The pitfalls of a sedentary lifestyle and the havoc sitting for long periods of time can wreak on your health have been the subject of many scientific studies, with each conclusion seemingly scarier than the next. For instance, a study published in the Journal of Lifestyle Medicine looked at the adverse effects of prolonged sitting on the general health of 447 office workers who spent an average of 6.29 hours sitting out of an eight-hour workday. The findings? “Our results indicated that long sitting times were associated with exhaustion during the working day, decreased job satisfaction, hypertension, and musculoskeletal disorder symptoms in the shoulders, lower back, thighs, and knees of office workers,” concluded the study’s authors.

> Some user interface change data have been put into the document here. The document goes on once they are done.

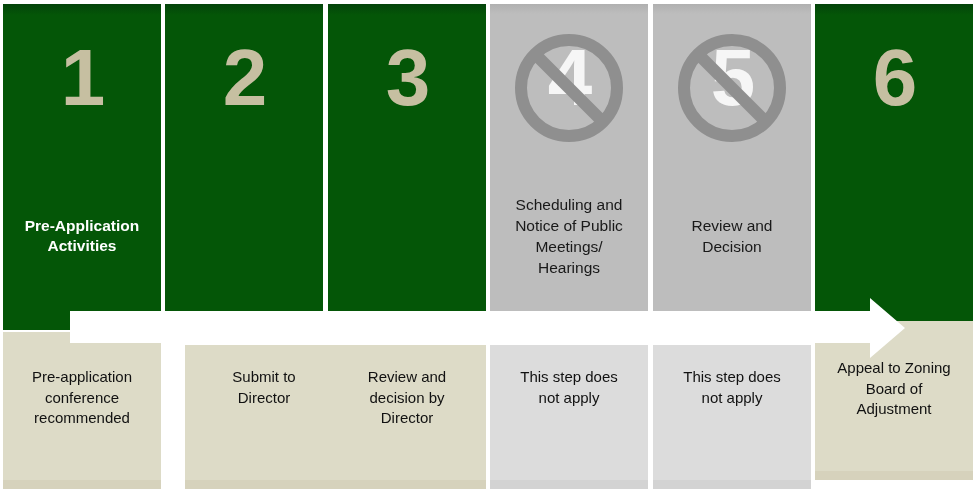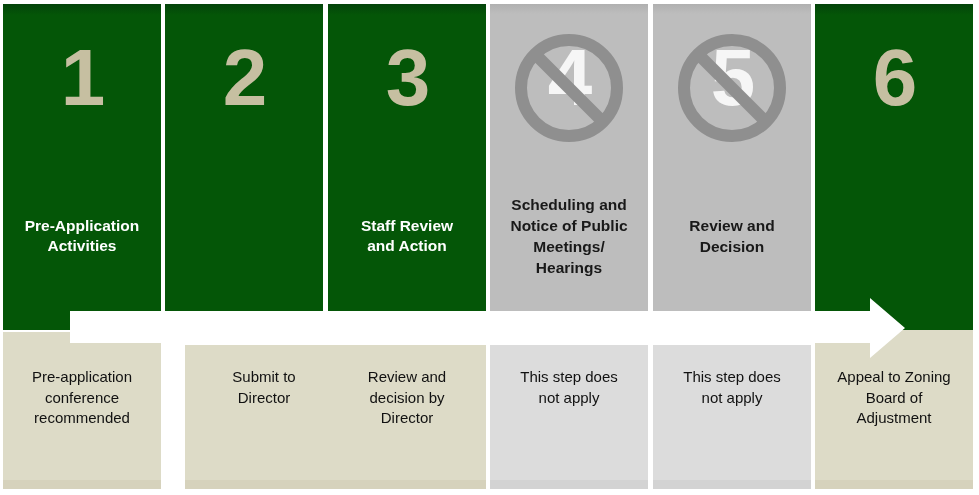"Scheduling and" .panel.gray .title { font-weight: 700 -> 400 }
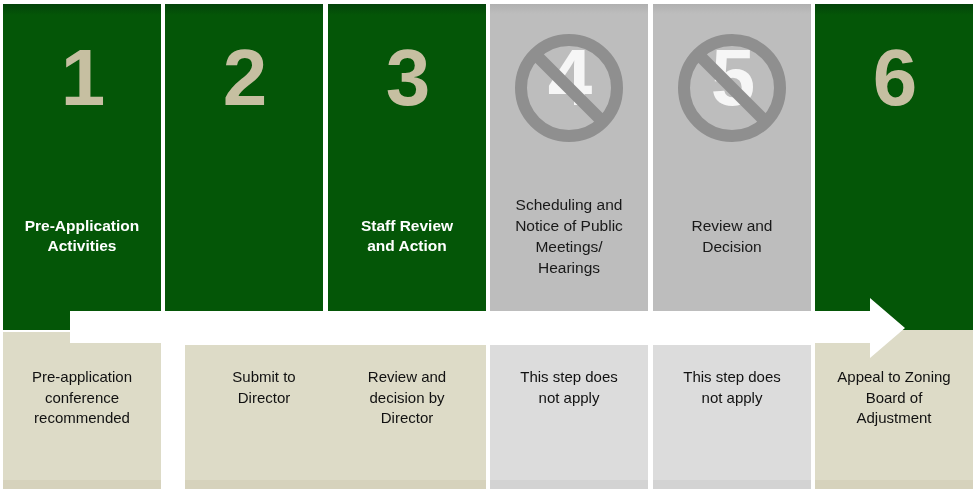"Staff Review" div.title { html: <div>Staff Review and Action</div> -> none }
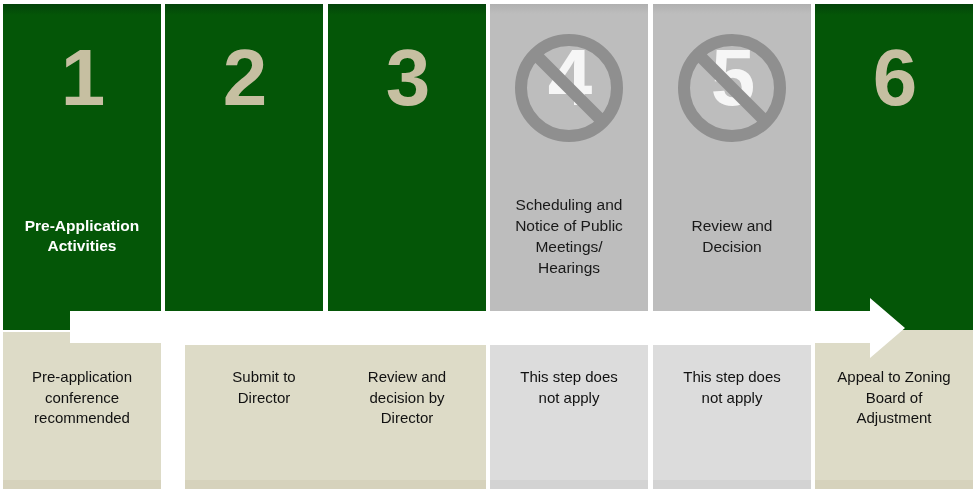"Appeal to Zoning" div.box { top: 330px -> 321px }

Considering that precisely nothing about that conclusion sounds appealing, we asked experts how best to combat the adverse effects of a desk job—particularly if a standing desk isn’t an option in your workspace environment.
Flex In Five
When a lunchtime yoga session isn’t in the cards (and, really, is it for most of us?), Sherrell Moore-Tucker, a natural health and wellness professional who specializes in yoga and meditation, has a quick fix. She recommends incorporating the following few movements into your day, five times a day:
“Enjoy a nice mid-day inversion by bending forward holding onto your chair for support, or place your hands on your shins or touch your toes while releasing the head and neck (hold for 30 seconds),” she instructs. “Reversing gravity, begin to shake the head side to side and up and down as if you’re gesturing yes and no (for another 30 seconds).”
Moore-Tucker then suggests standing while rolling your shoulders slowly forward and back a few times, adding your arms by circling forward and back for one minute. Next, while holding onto your desk for support, step one leg back into a lunge to stretch your legs (for 30 seconds on each side).
“Bring the legs back together and stand tall with the arms overhead,” she says. “Lean the body to the right and then to the left a few times (for 1 minute). Place the hands on the low back and stretch and lift the chest up and slightly back for a gentle back bend like the ones that we do early in the morning.”
For your final move, Moore-Tucker advises to finish with a seated twist by twisting your chest, shoulders, neck and head to the right and then the left (for 30 seconds on each side).
If you aren’t a morning person, the idea of setting your alarm even earlier than usual might seem like a punishment, but Tiffany Cruikshank, L.A.C., MAOM, RYT, founder of Yoga Medicine, recommends giving yourself a burst of exercise before you head to the office.
“So many of my patients and students are usually a bit burnt out and stressed out,” she says. “I prefer to try to get them to do something quick in the morning—when you want your cortisol higher. This helps support the natural circadian rhythm, which is helpful for so many things from fatigue to insomnia, and really helpful for supporting the adrenals, which tend to take the brunt of long-term stress.”
There are a plethora of apps that provide short, simple morning-jumpstart workouts you can do from home. Cruikshankl recommends the meditation and yoga app and site YogaGlo.com, which is “a great resource since you can choose from a variety of classes to suit your needs.” She also likes 8fit for people who want to build a habit of doing simple, exercise-based movements in the morning or during a break.
Skip The Shortcuts
Yes, that meeting is starting in a few minutes and, sure, it might seem more practical to take the elevator—but don’t. Embrace those moments when you’re moving through your office to the bathroom, to a meeting, or on the way to a lunch.
“Don’t take shortcuts or use labor-saving devices such as elevators (unless you need to!),” says Marshall Weber, fitness coach at Jack City Fitness. “Walk a few blocks for an errand rather than starting the car.”
Weber also recommends extending this into your life outside of work to combat the sitting you’re doing all day Monday through Friday.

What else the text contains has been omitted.